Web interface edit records
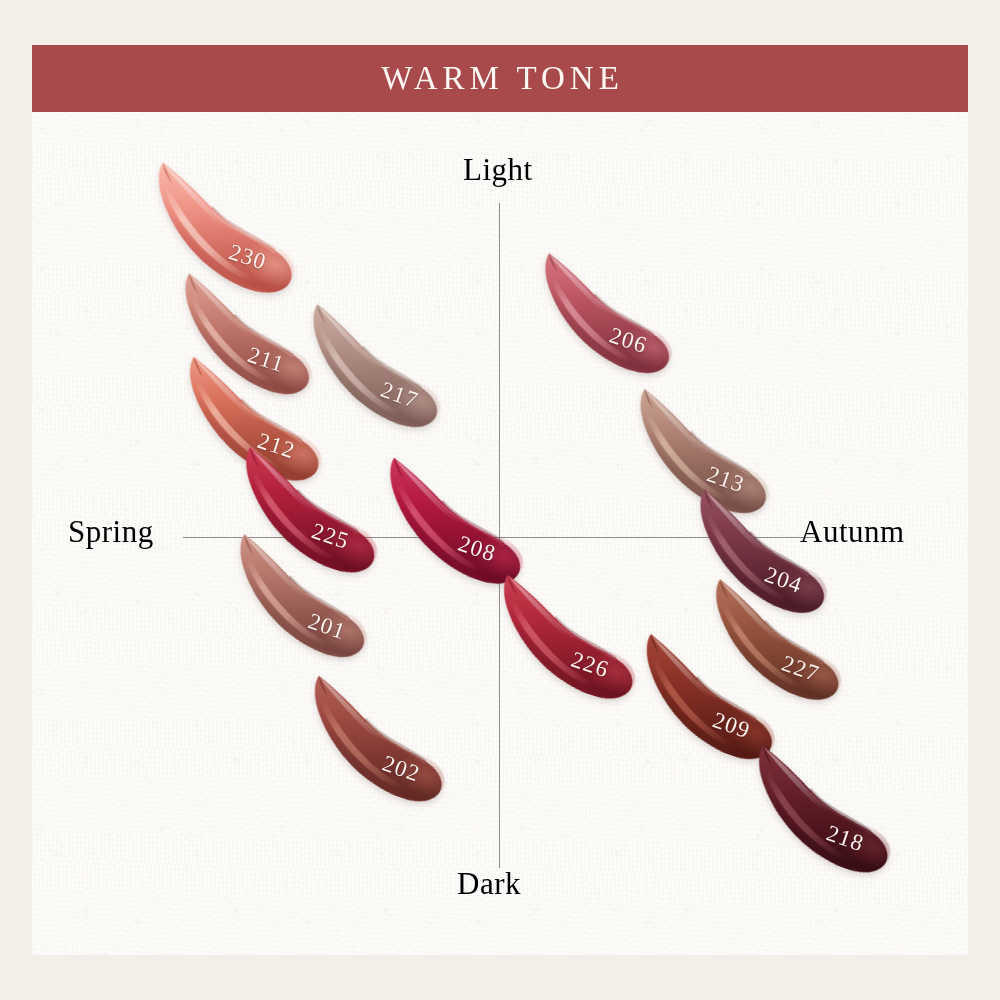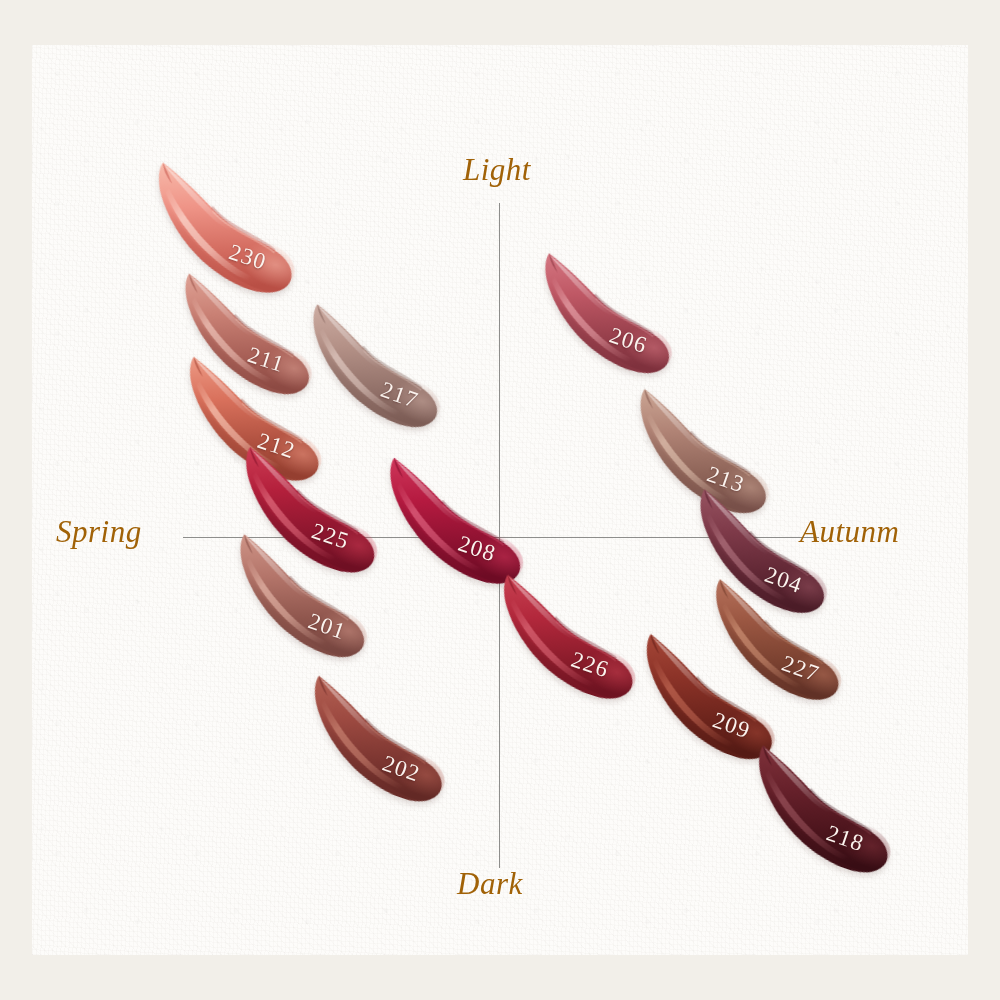--- a/index.html
+++ b/index.html
@@ -60,29 +60,28 @@
     position:absolute;left:499px;top:203px;width:1px;height:665px;
     background:#7a7a78;opacity:.85;
   }
   .axis-h{
     position:absolute;left:183px;top:537px;width:636px;height:1px;
     background:#7a7a78;opacity:.85;
   }
   .axis-label{
     position:absolute;
     font-family:"Liberation Serif", serif;
-    font-style:italic;
     font-size:31px;
-    color:#a16207;
+    color:#000000;
     white-space:nowrap;
     letter-spacing:.5px;
   }
   .lbl-light{left:463px;top:152px;}
   .lbl-dark{left:457px;top:866px;}
-  .lbl-spring{left:56px;top:514px;}
+  .lbl-spring{left:68px;top:514px;}
   .lbl-autumn{left:800px;top:514px;}
 
   
   .swatch{
     position:absolute;
     transform-origin:50% 50%;
   }
   .blob{
     position:absolute;inset:0;
     filter:drop-shadow(1px 3px 3px rgba(90,60,55,.20));
@@ -101,20 +100,23 @@
 </style>
 </head>
 <body>
 
 <div id="root">
 
   <div class="paper">
     <div class="paper-grain"></div>
   </div>
 
+  <div class="banner">
+    <span class="banner-title">WARM TONE</span>
+  </div>
 
   <div class="axis-v"></div>
   <div class="axis-h"></div>
 
   <div class="axis-label lbl-light">Light</div>
   <div class="axis-label lbl-dark">Dark</div>
   <div class="axis-label lbl-spring">Spring</div>
   <div class="axis-label lbl-autumn">Autunm</div>
 
   <div id="swatch-layer">

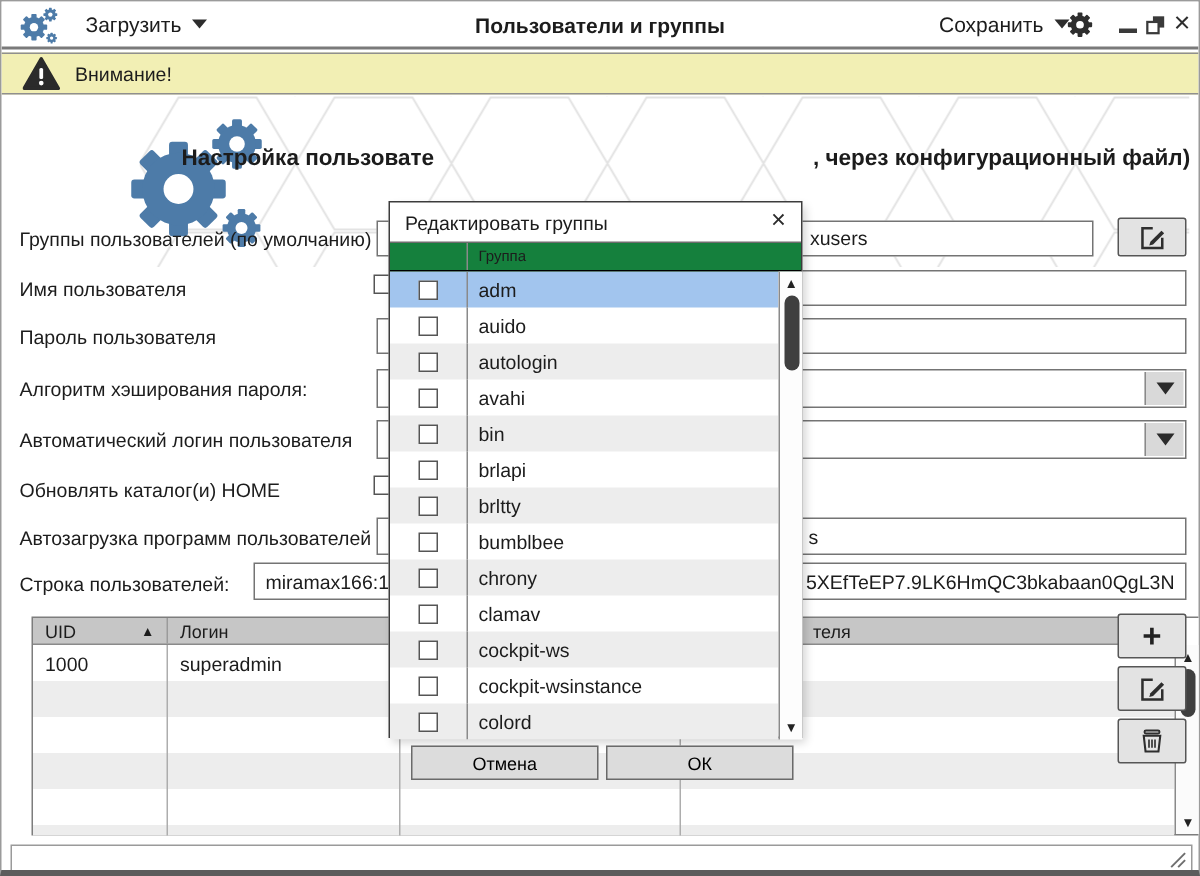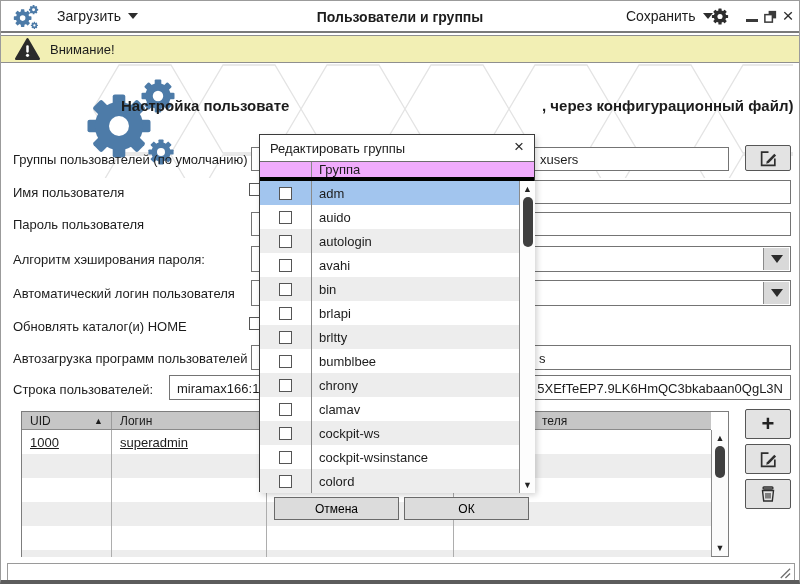--- a/index.html
+++ b/index.html
@@ -33,39 +33,39 @@
   .combo { position:absolute; background:#fff; border:1px solid #747474; }
   .combo .dd { position:absolute; right:1px; top:1px; bottom:1px; width:26px; background:#d9d9d9; border-left:1px solid #8a8a8a; display:flex; align-items:center; justify-content:center; }
   .ddtri { width:0; height:0; border-left:6px solid transparent; border-right:6px solid transparent; border-top:8px solid #2b2b2b; }
   .cb { width:13px; height:13px; background:#fff; border:1px solid #555; display:inline-block; }
 
   
   .iconbtn { position:absolute; left:744px; width:46px; height:30px; background:#e3e3e3; border:1px solid #565656; border-radius:2px; display:flex; align-items:center; justify-content:center; }
   #editGroupsBtn { left:744px; top:144px; width:46px; height:26px; position:absolute; background:#e3e3e3; border:1px solid #565656; border-radius:2px; display:flex; align-items:center; justify-content:center; }
 
   
-  #utable { left:20px; top:410px; width:708px; height:146px; border:1px solid #7d7d7d; background:#fff; }
+  #utable { left:20px; top:410px; width:780px; height:146px; border:1px solid #7d7d7d; background:#fff; }
   .trow { display:grid; grid-template-columns:90px 155px 187px 1fr; height:24px; }
   #uthead { display:grid; grid-template-columns:90px 155px 187px 1fr; height:18px; background:#c6c6c6; border-bottom:1px solid #8a8a8a; font-size:12px; margin-right:17px; }
   #uthead .hc { display:flex; align-items:center; padding:0 8px; border-right:1px solid #9b9b9b; overflow:hidden; white-space:nowrap; }
   #uthead .hc:last-child { border-right:none; }
   .trow .tc { display:flex; align-items:center; padding:0 8px; border-right:1px solid #adadad; font-size:13px; white-space:nowrap; overflow:hidden; }
   .trow .tc:last-child { border-right:none; }
   .trow.alt { background:#ededed; }
-  #ubody { margin-right:17px; height:127px; overflow:hidden;text-decoration:underline; }
+  #ubody { margin-right:17px; height:127px; overflow:hidden; }
   #tvscroll { position:absolute; right:0; top:18px; width:17px; bottom:0; border-left:1px solid #8a8a8a; background:#fbfbfb; }
   .sarrow { position:absolute; left:0; width:100%; text-align:center; font-size:9px; color:#222; line-height:14px; }
   .sthumb { position:absolute; left:3px; width:10px; background:#3f3f3f; border-radius:5px; }
 
   
   #dialog { left:258px; top:85px; width:276px; height:358px; background:#fff; border:1px solid #3c3c3c; box-shadow:2px 3px 6px rgba(0,0,0,0.18); z-index:10;margin-top:48px; }
   #dlgtitle { position:absolute; left:0; top:0; width:100%; height:27px; border-bottom:1px solid #6d6d6d; display:flex; align-items:center; }
   #dlgtitle .t { font-size:13px; margin-left:10px; }
   #dlgclose { position:absolute; right:6px; top:2px; font-size:17px; color:#2b2b2b; width:18px; text-align:center; }
-  #dlghead { position:absolute; left:0; top:27px; width:100%; height:19px; background:#f0abfc; border-bottom:4px solid #000000; display:flex; font-size:13px; }
+  #dlghead { position:absolute; left:0; top:27px; width:100%; height:19px; background:#15803d; border-bottom:1px solid #000000; display:flex; font-size:10px; }
   #dlghead .cbcellh { width:52px; border-right:1px solid #8a8a8a; height:100%; }
   #dlghead .gh { padding-left:7px; display:flex; align-items:center; }
   #grouplist { position:absolute; left:0; top:46px; width:259px; height:312px; overflow:hidden; }
   .grow { height:24px; display:flex; align-items:center; }
   .grow.alt { background:#ededed; }
   .grow.sel { background:#a2c5ee; }
   .cbcell { width:52px; height:100%; display:flex; align-items:center; justify-content:center; border-right:1px solid #8a8a8a; }
   .glabel { padding-left:7px; font-size:13px; }
   #dvscroll { position:absolute; left:259px; top:46px; width:16px; height:312px; border-left:1px solid #8a8a8a; background:#fdfdfd; }
   .dlgbtn { position:absolute; top:362px; height:23px; width:125px; background:#dcdcdc; border:1px solid #6a6a6a; font-size:12px; display:flex; align-items:center; justify-content:center; font-family:"Liberation Sans", sans-serif; }

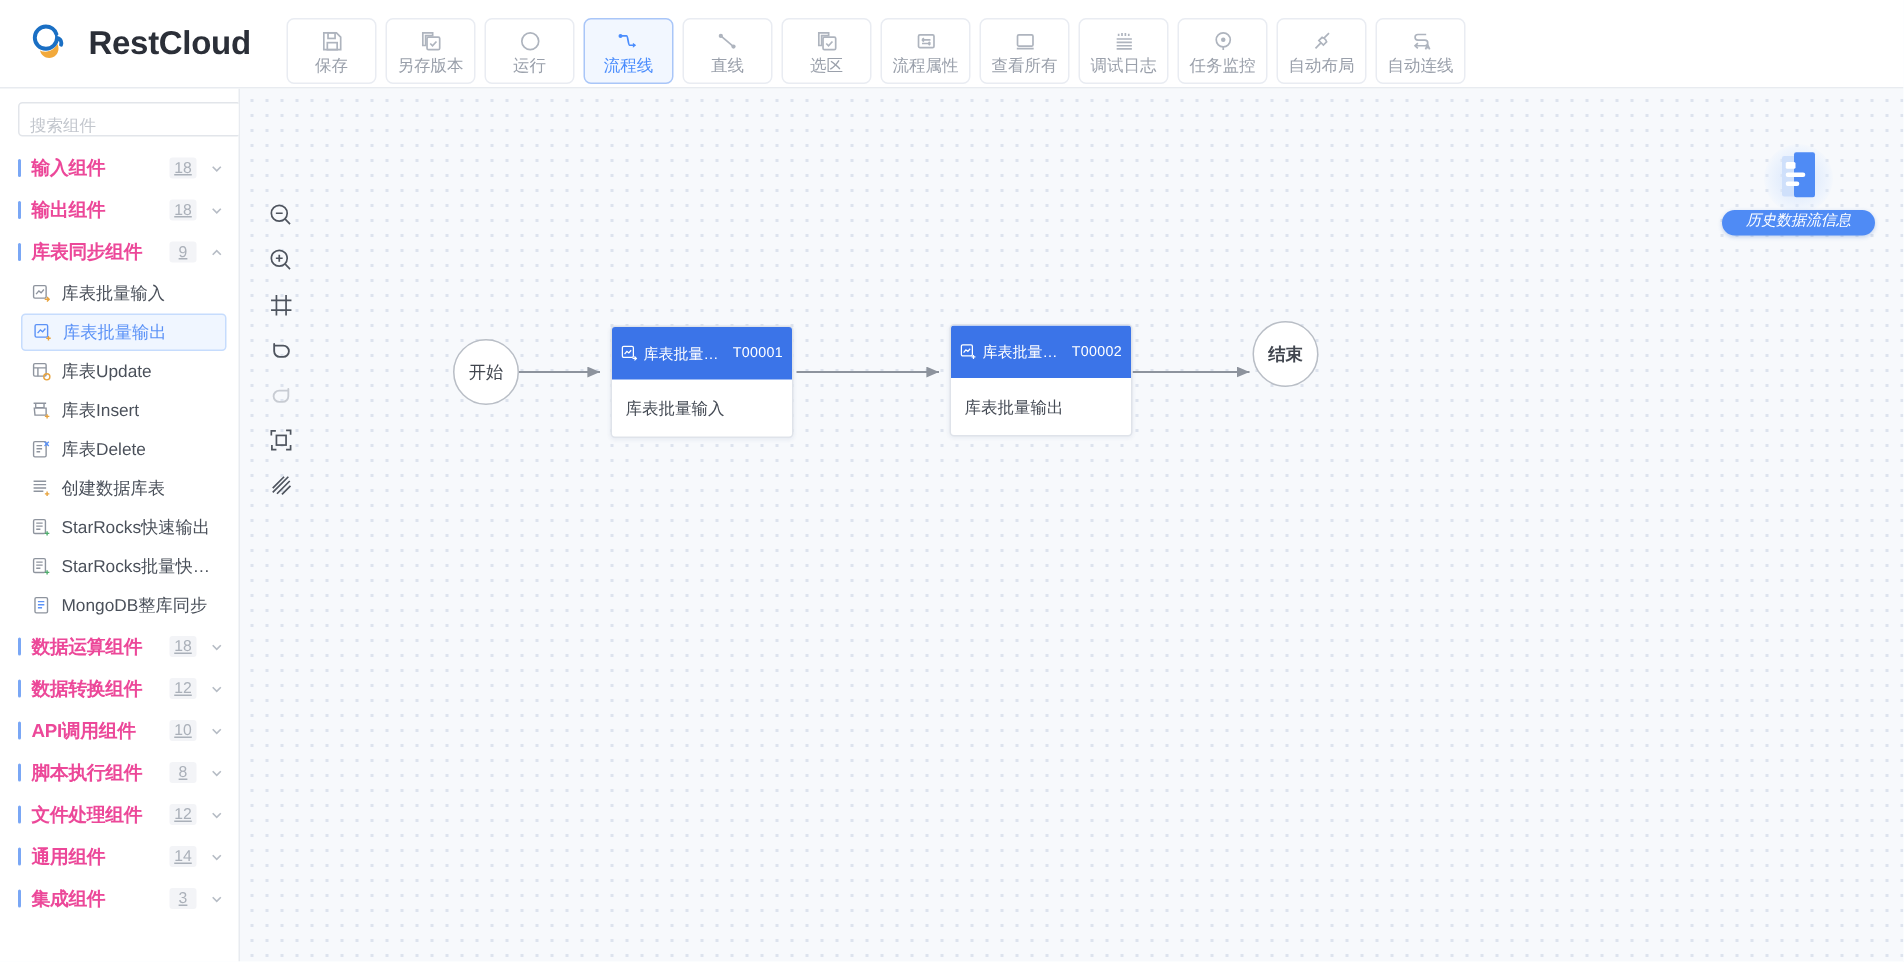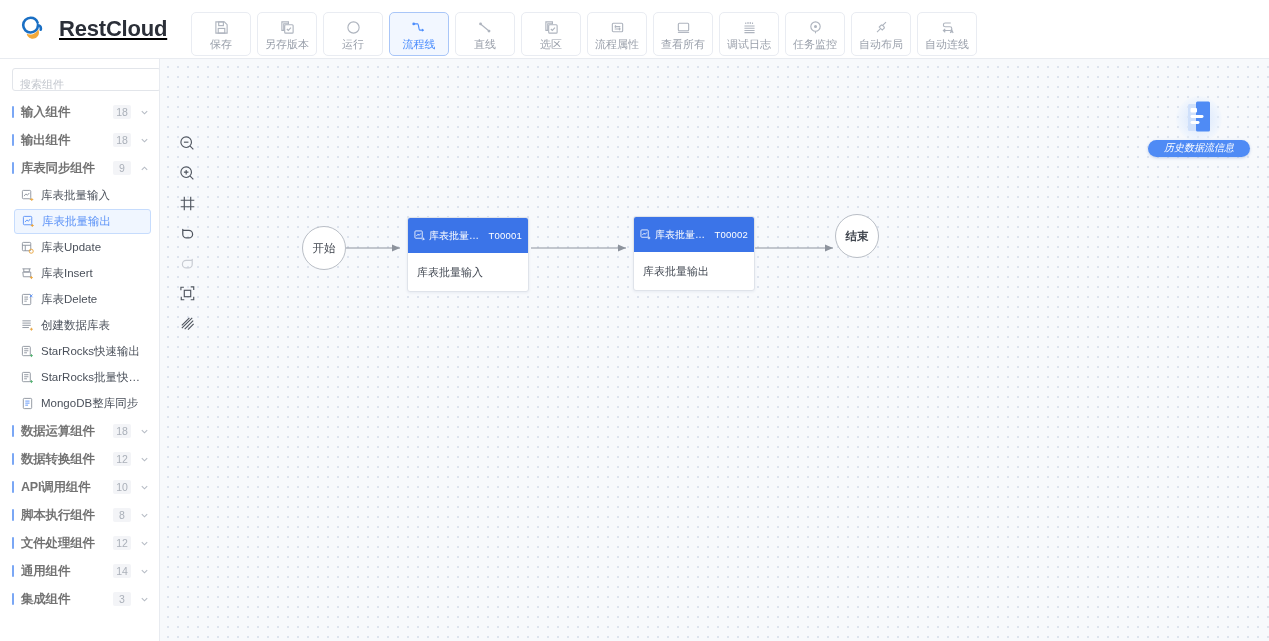--- a/index.html
+++ b/index.html
@@ -13,21 +13,21 @@
 
   
   .topbar {
     height: 59px; min-height:59px;
     background: #ffffff;
     border-bottom: 1px solid #e8ebf0;
     display: flex; align-items: center;
     padding-left: 18px;
     position: relative; z-index: 20;
   }
-  .brand { display: flex; align-items: center; gap: 9px; width: 160px; text-decoration: underline; }
+  .brand { display: flex; align-items: center; gap: 9px; width: 160px; }
   .brand-logo { width: 32px; height: 28px; position: relative; flex: none; }
   .brand-name {
     font-size: 22px; font-weight: bold; color: #2b2f38; letter-spacing: -0.2px;
   }
   .toolbar { display: flex; align-items: center; gap: 6px; margin-left: 13px; margin-top: 10px; }
   .tb-btn {
     width: 60px; height: 44px;
     border: 1px solid #e9ecf2; border-radius: 5px;
     background: #fff;
     display: flex; flex-direction: column; align-items: center; justify-content: center;
@@ -62,24 +62,24 @@
   }
   .search-box input::placeholder { color: #c2c6cd; }
 
   .side-scroll { flex: 1; overflow: hidden; padding-bottom: 6px; }
 
   .grp {
     display: flex; align-items: center; height: 28px; padding: 0 10px 0 12px;
     cursor: pointer; position: relative;
   }
   .grp .bar { width: 2px; height: 12px; background: #7aa7f5; border-radius: 1px; margin-right: 7px; flex:none;}
-  .grp .g-label { font-size: 12.5px; font-weight: bold; color: #737373; flex: 1; letter-spacing:-0.2px;}
+  .grp .g-label { font-size: 12.5px; font-weight: bold; color: #ec4899; flex: 1; letter-spacing:-0.2px;}
   .grp .g-count {
     font-size: 10.5px; color: #aab0b9; background: #f3f4f7;
-    min-width: 18px; text-align: center; border-radius: 2px; padding: 1px 3px; margin-right: 8px;
+    min-width: 18px; text-align: center; border-radius: 2px; padding: 1px 3px; margin-right: 8px; text-decoration: underline;
   }
   .grp .g-chev { color: #b6bcc5; width: 10px; height:10px; display:flex; align-items:center; justify-content:center;}
 
   .comp {
     display: flex; align-items: center; height: 25px; margin: 1px 8px 1px 14px;
     padding: 0 4px 0 6px; border-radius: 3px; cursor: grab;
   }
   .comp .c-ico { width: 14px; height: 14px; margin-right: 7px; flex:none; color:#8e949e; display:flex;align-items:center;justify-content:center;}
   .comp .c-label { font-size: 11.5px; color: #4a505a; white-space: nowrap; overflow: hidden; text-overflow: ellipsis; }
   .comp.selected { background: #f0f6ff; border: 1px solid #c6dcfd; height: 25px; }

▶ **Exercise objective**
Given the records above, reproduce precisely and only the lines between the line holding "width:52px; border-right:1px solid" and the line holding "position:absolute; left:0; top:46px;", inclusive.

▶ **Task response**
   #dlghead .cbcellh { width:52px; border-right:1px solid #8a8a8a; height:100%; }
   #dlghead .gh { padding-left:7px; display:flex; align-items:center; }
   #grouplist { position:absolute; left:0; top:46px; width:259px; height:312px; overflow:hidden; }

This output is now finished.